*Work task:* Determine how many lines below include the string "flow". Reply with the number only.

Data START

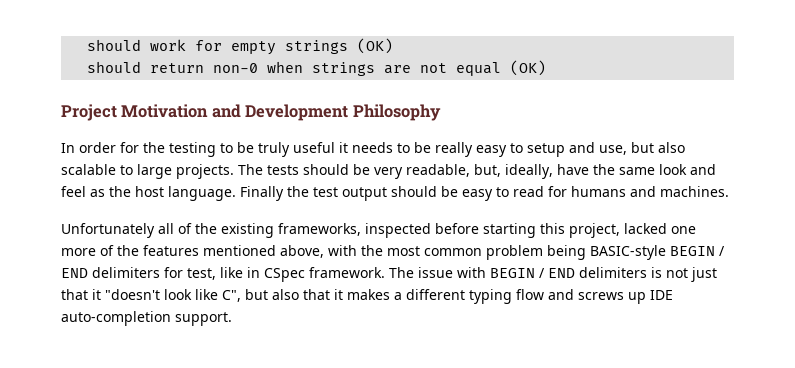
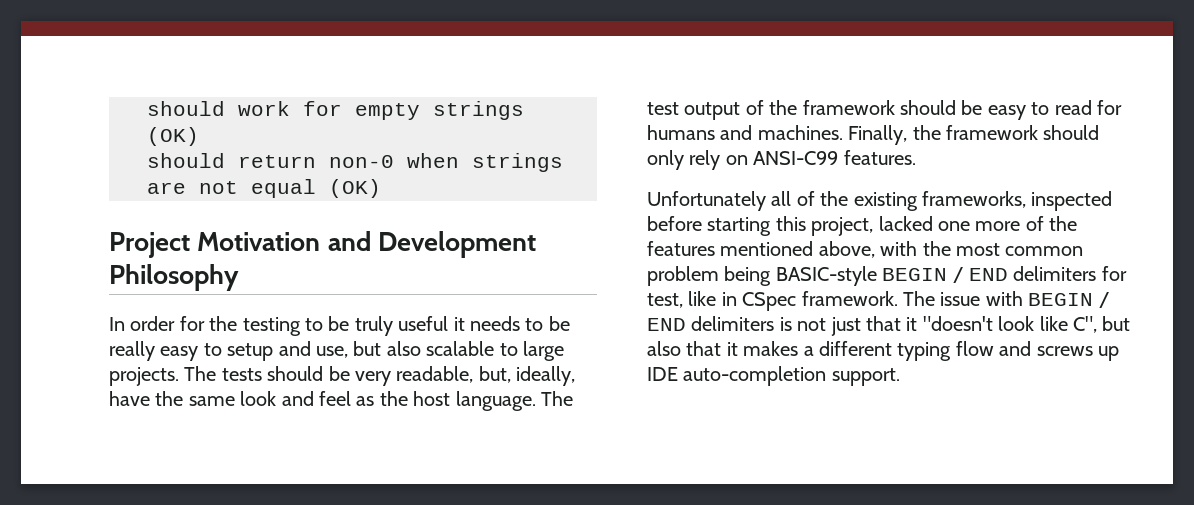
- Finally the test output should be easy to read for humans and machines.
+ The test output of the framework should be easy to read for humans and machines. Finally, the framework should only rely on ANSI-C99 features.

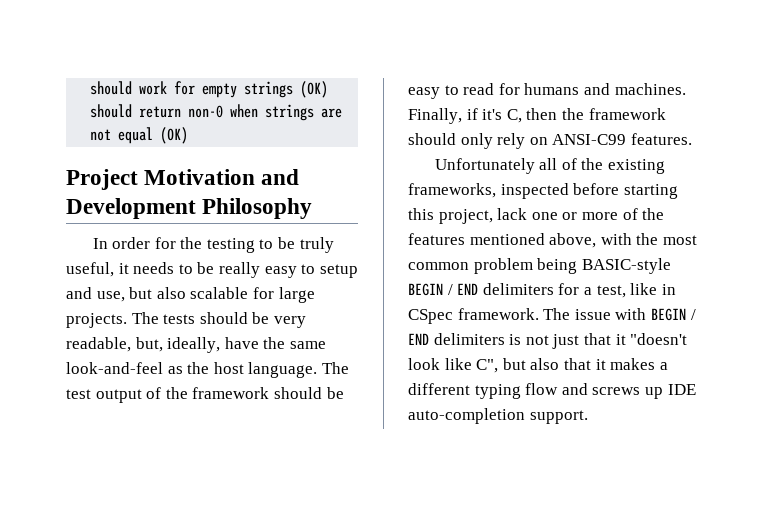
- In order for the testing to be truly useful it needs to be really easy to setup and use, but also scalable to large projects.
+ In order for the testing to be truly useful, it needs to be really easy to setup and use, but also scalable for large projects.
- The tests should be very readable, but, ideally, have the same look and feel as the host language.
+ The tests should be very readable, but, ideally, have the same look-and-feel as the host language.
- Finally, the framework should only rely on ANSI-C99 features.
+ Finally, if it's C, then the framework should only rely on ANSI-C99 features.
- Unfortunately all of the existing frameworks, inspected before starting this project, lacked one more of the features mentioned above, with the most common problem being BASIC-style BEGIN / END delimiters for test, like in CSpec framework.
+ Unfortunately all of the existing frameworks, inspected before starting this project, lack one or more of the features mentioned above, with the most common problem being BASIC-style BEGIN / END delimiters for a test, like in CSpec framework.

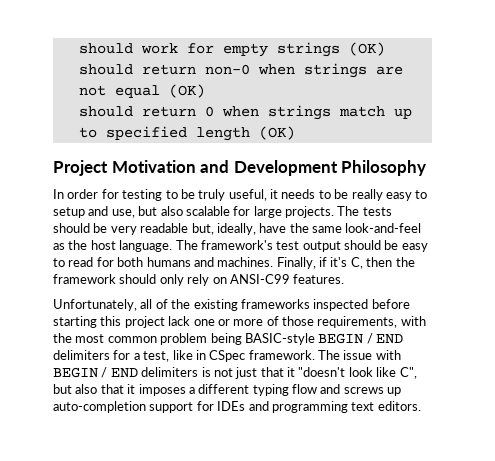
+ should return 0 when strings match up to specified length (OK)
- In order for the testing to be truly useful, it needs to be really easy to setup and use, but also scalable for large projects.
+ In order for testing to be truly useful, it needs to be really easy to setup and use, but also scalable for large projects.
- The tests should be very readable, but, ideally, have the same look-and-feel as the host language.
+ The tests should be very readable but, ideally, have the same look-and-feel as the host language.
- The test output of the framework should be easy to read for humans and machines.
+ The framework's test output should be easy to read for both humans and machines.
- Unfortunately all of the existing frameworks, inspected before starting this project, lack one or more of the features mentioned above, with the most common problem being BASIC-style BEGIN / END delimiters for a test, like in CSpec framework.
+ Unfortunately, all of the existing frameworks inspected before starting this project lack one or more of those requirements, with the most common problem being BASIC-style BEGIN / END delimiters for a test, like in CSpec framework.
- The issue with BEGIN / END delimiters is not just that it "doesn't look like C", but also that it makes a different typing flow and screws up IDE auto-completion support.
+ The issue with BEGIN / END delimiters is not just that it "doesn't look like C", but also that it imposes a different typing flow and screws up auto-completion support for IDEs and programming text editors.

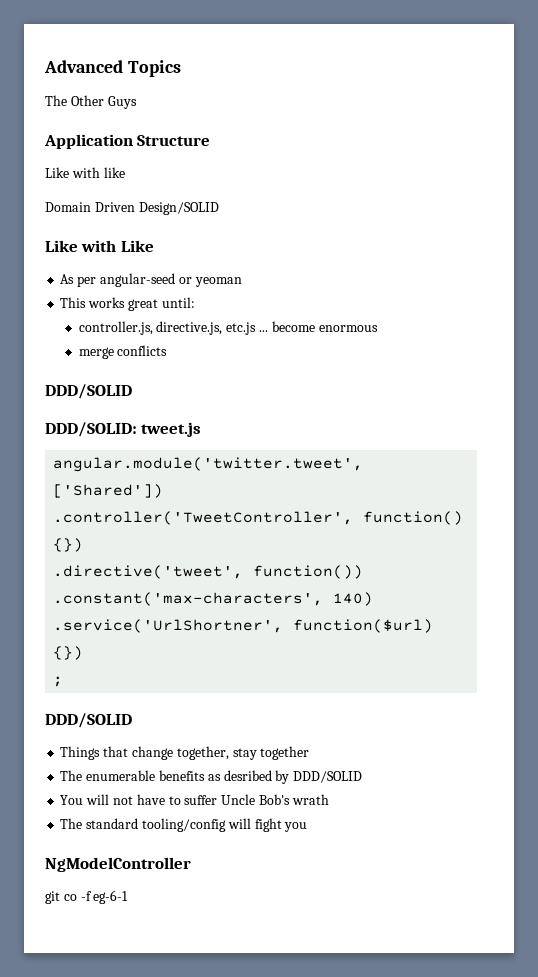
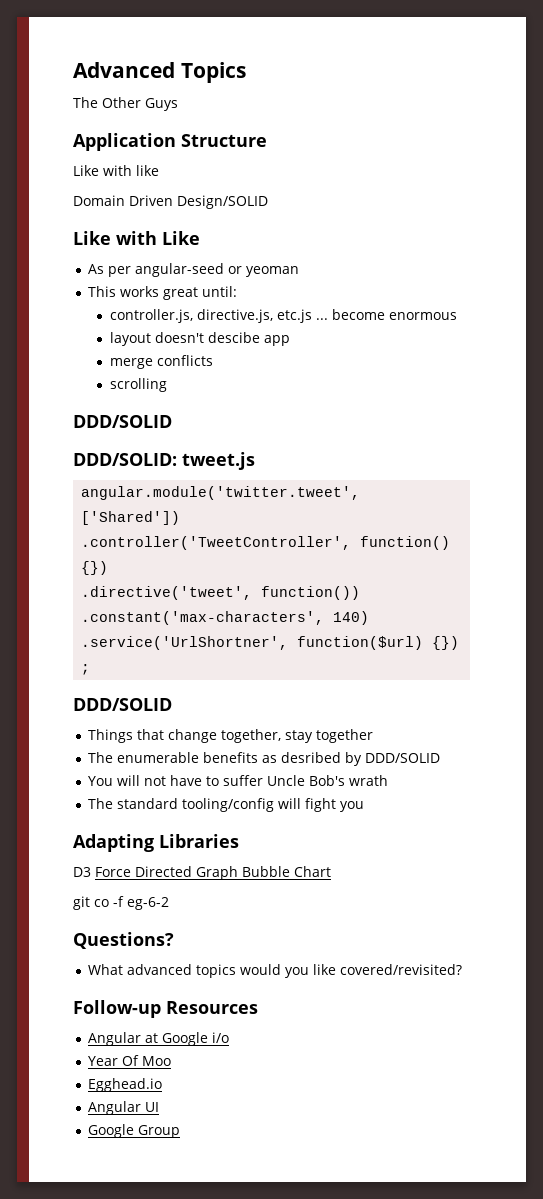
+ layout doesn't descibe app
+ scrolling
- NgModelController
- git co -f eg-6-1
+ Adapting Libraries
+ D3 Force Directed Graph Bubble Chart
+ git co -f eg-6-2
+ Questions?
+ What advanced topics would you like covered/revisited?
+ Follow-up Resources
+ Angular at Google i/o
+ Year Of Moo
+ Egghead.io
+ Angular UI
+ Google Group

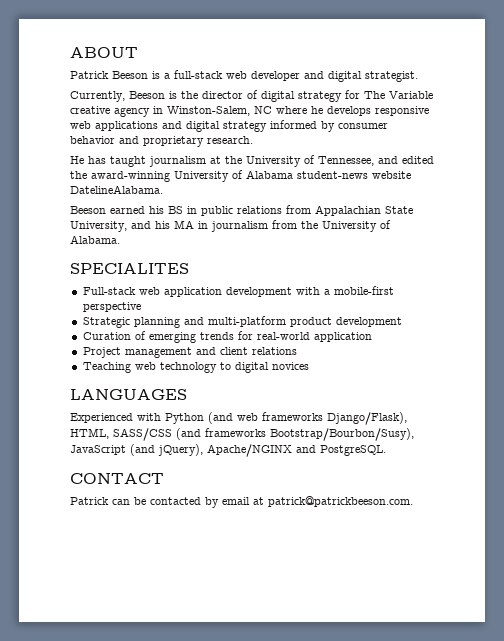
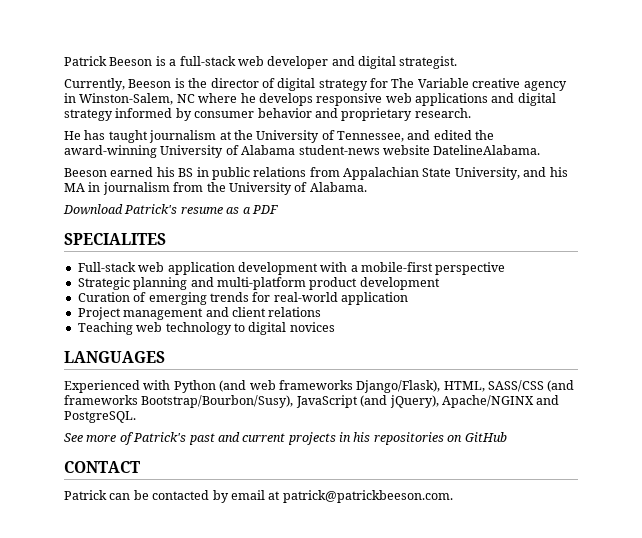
- ABOUT
+ Download Patrick's resume as a PDF
+ See more of Patrick's past and current projects in his repositories on GitHub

Data END

*Output:* 2